Required work >> Here the job is to transcribe the data exactly while omitting the images.

======== Data for this exercise ========

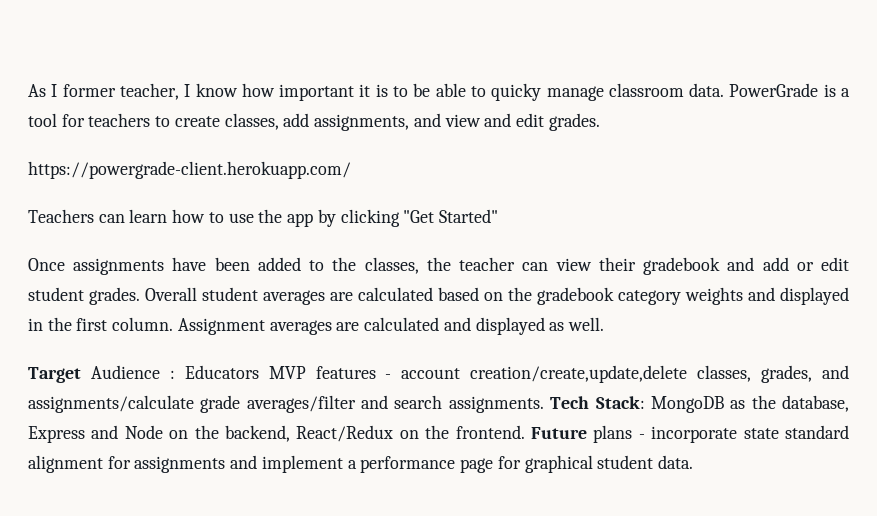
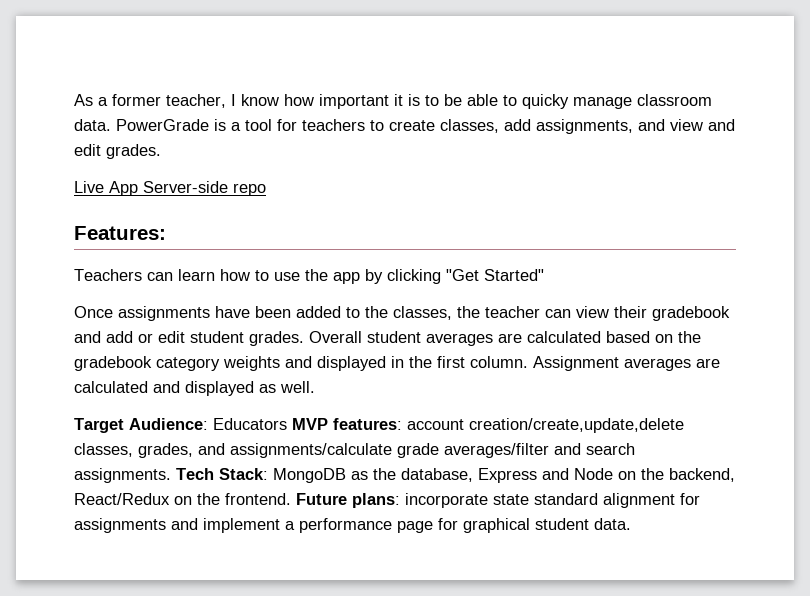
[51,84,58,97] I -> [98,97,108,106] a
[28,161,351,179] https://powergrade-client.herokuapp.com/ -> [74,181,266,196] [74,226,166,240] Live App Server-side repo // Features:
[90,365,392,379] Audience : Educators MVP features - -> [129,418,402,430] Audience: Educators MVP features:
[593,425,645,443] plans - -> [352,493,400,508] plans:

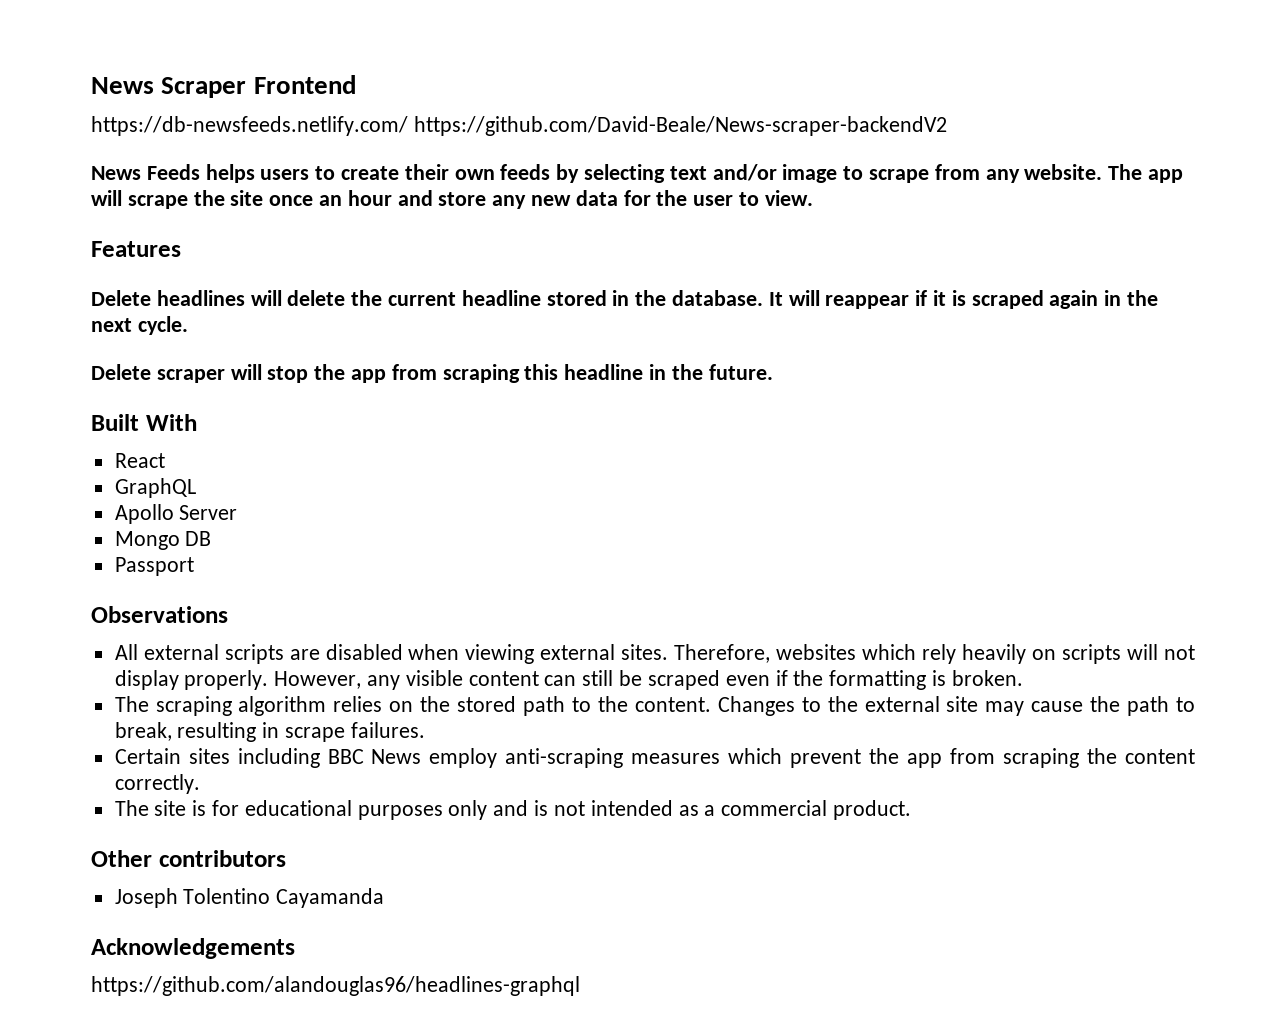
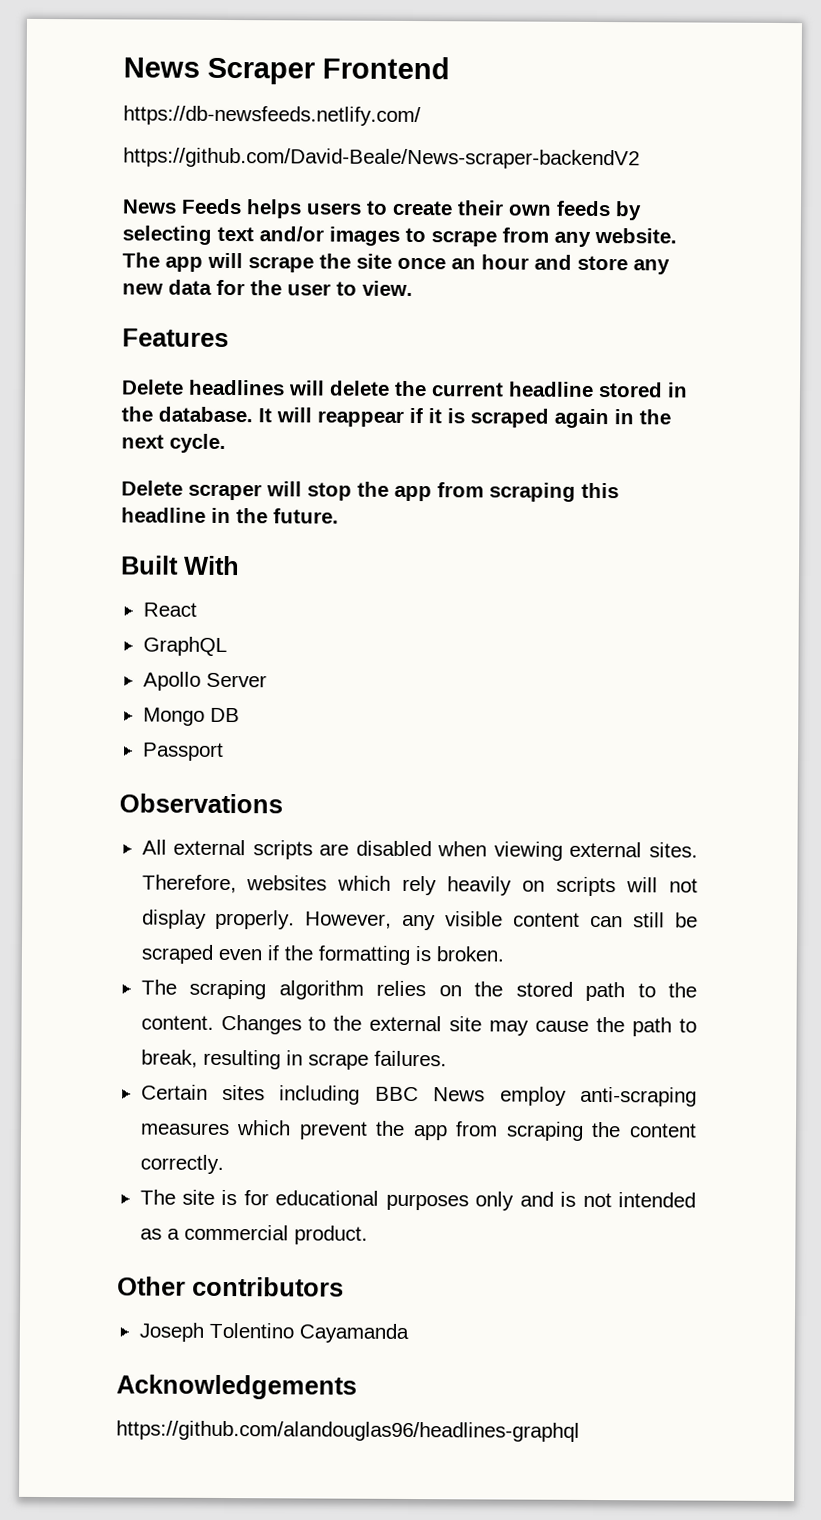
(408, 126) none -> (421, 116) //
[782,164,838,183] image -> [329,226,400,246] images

========

Task response >>
[51,84,58,97] I -> [98,97,108,106] a
[28,161,351,179] https://powergrade-client.herokuapp.com/ -> [74,181,266,196] [74,226,166,240] Live App Server-side repo // Features:
[90,365,392,379] Audience : Educators MVP features - -> [129,418,402,430] Audience: Educators MVP features:
[593,425,645,443] plans - -> [352,493,400,508] plans:

(408, 126) none -> (421, 116) //
[782,164,838,183] image -> [329,226,400,246] images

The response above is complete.